▶ **Prompt**: For the listing that follows, give again exactly the lines from the one with "html: <span> <div>Datei</div>" to the one with "text-align: center ->", including both.

▶ **Available records**:

----------

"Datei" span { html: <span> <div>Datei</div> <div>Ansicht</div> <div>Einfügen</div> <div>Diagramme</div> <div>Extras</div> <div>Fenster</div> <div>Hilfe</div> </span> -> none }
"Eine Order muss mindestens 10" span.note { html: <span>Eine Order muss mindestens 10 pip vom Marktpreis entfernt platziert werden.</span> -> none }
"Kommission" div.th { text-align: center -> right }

----------

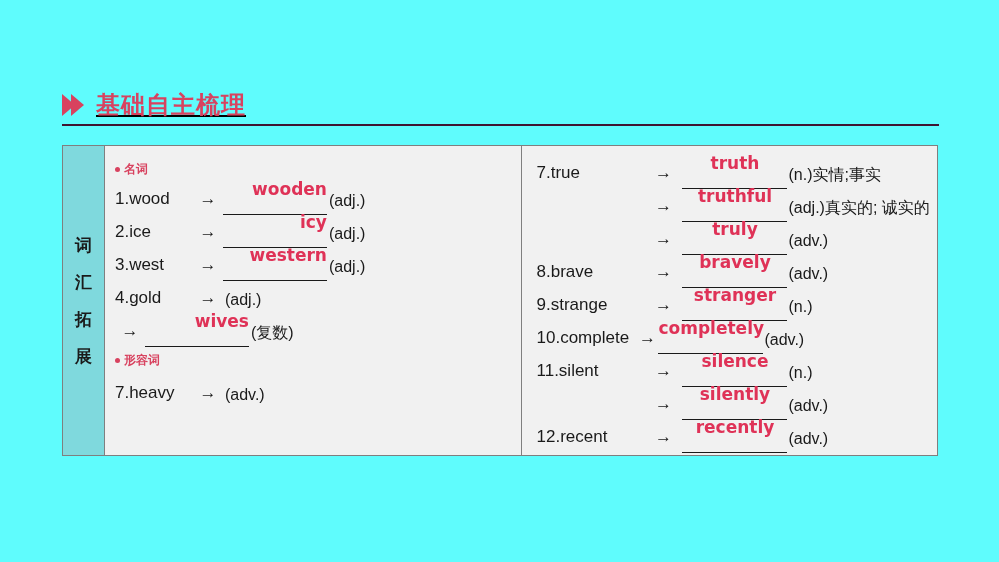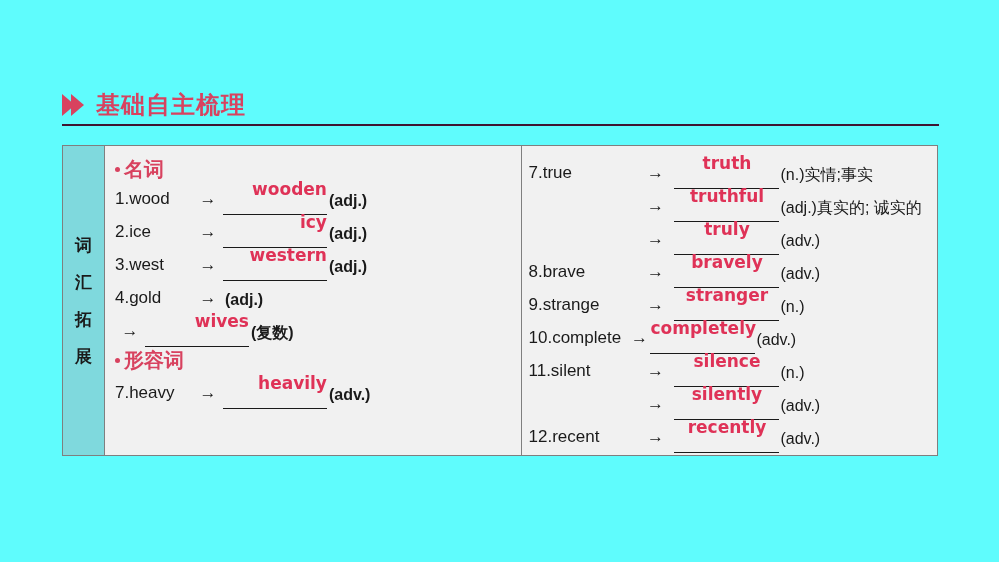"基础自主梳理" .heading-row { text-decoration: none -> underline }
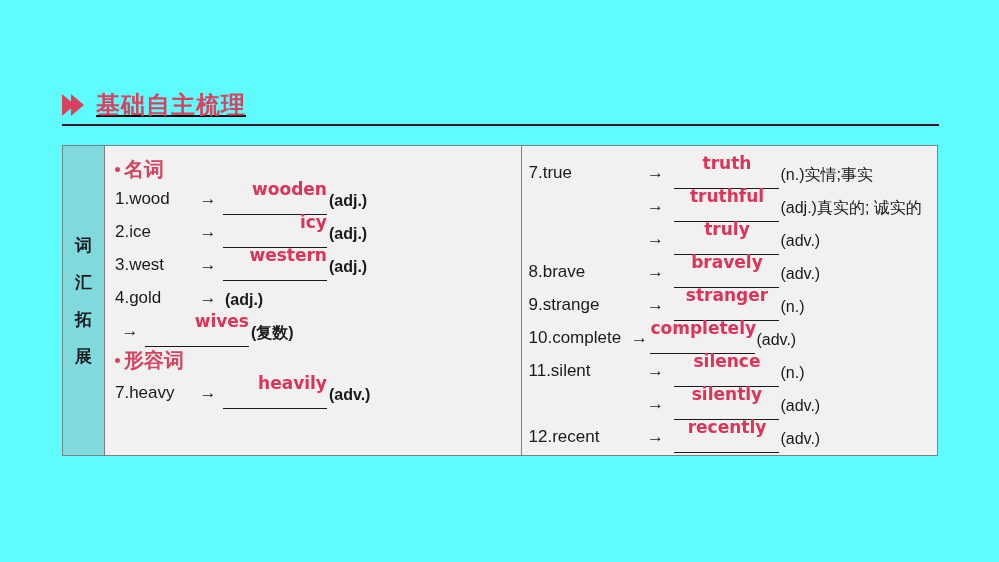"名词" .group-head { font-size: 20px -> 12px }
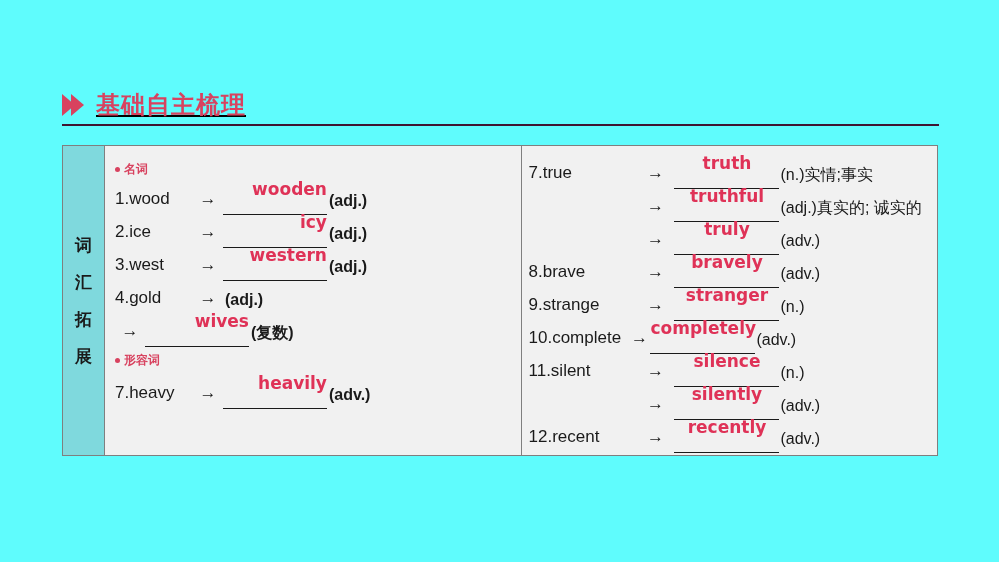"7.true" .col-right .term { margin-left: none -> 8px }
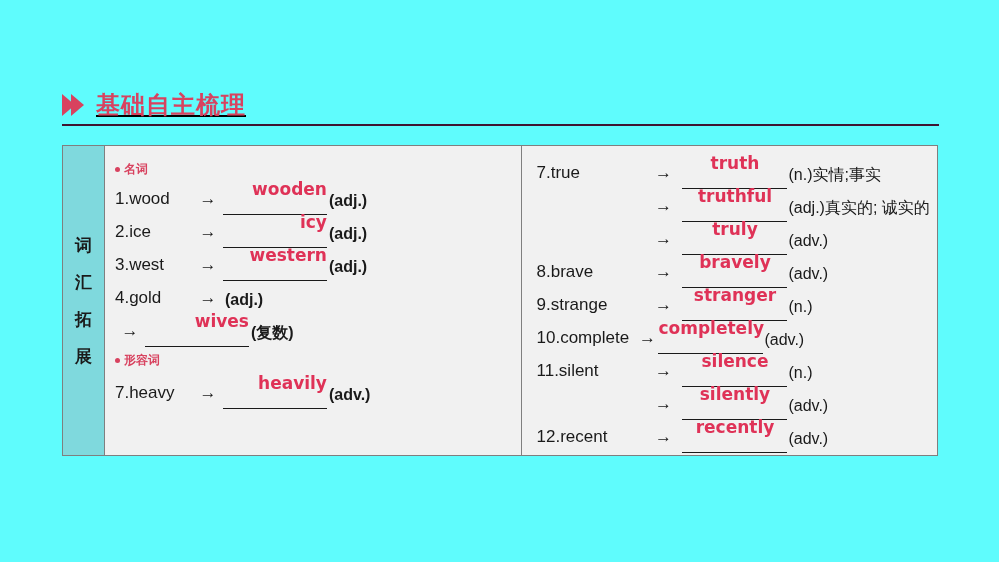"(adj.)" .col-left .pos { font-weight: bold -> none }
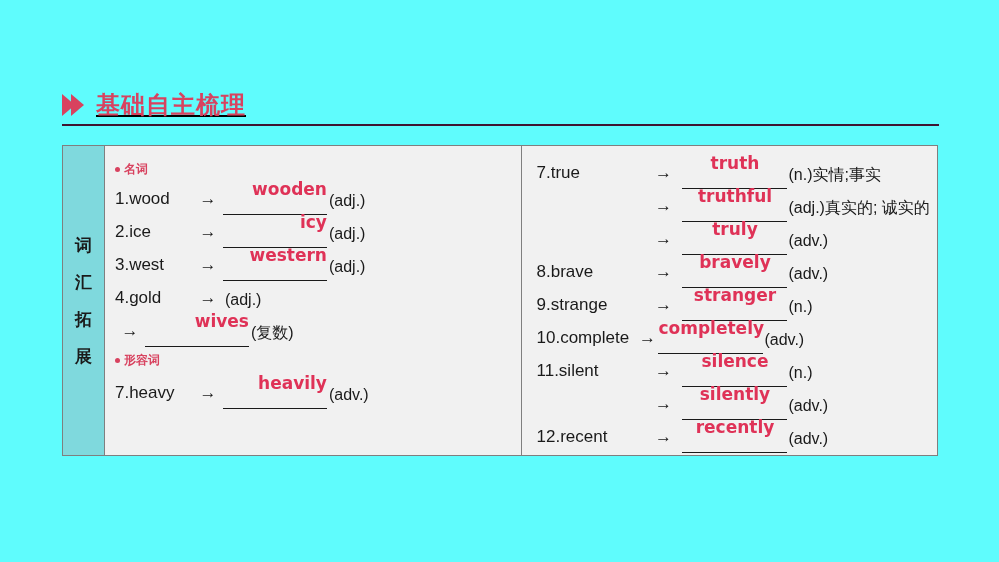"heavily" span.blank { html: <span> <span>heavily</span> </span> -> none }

----------

▶ **Worked solution**:
"Datei" span { html: <span> <div>Datei</div> <div>Ansicht</div> <div>Einfügen</div> <div>Diagramme</div> <div>Extras</div> <div>Fenster</div> <div>Hilfe</div> </span> -> none }
"Eine Order muss mindestens 10" span.note { html: <span>Eine Order muss mindestens 10 pip vom Marktpreis entfernt platziert werden.</span> -> none }
"Kommission" div.th { text-align: center -> right }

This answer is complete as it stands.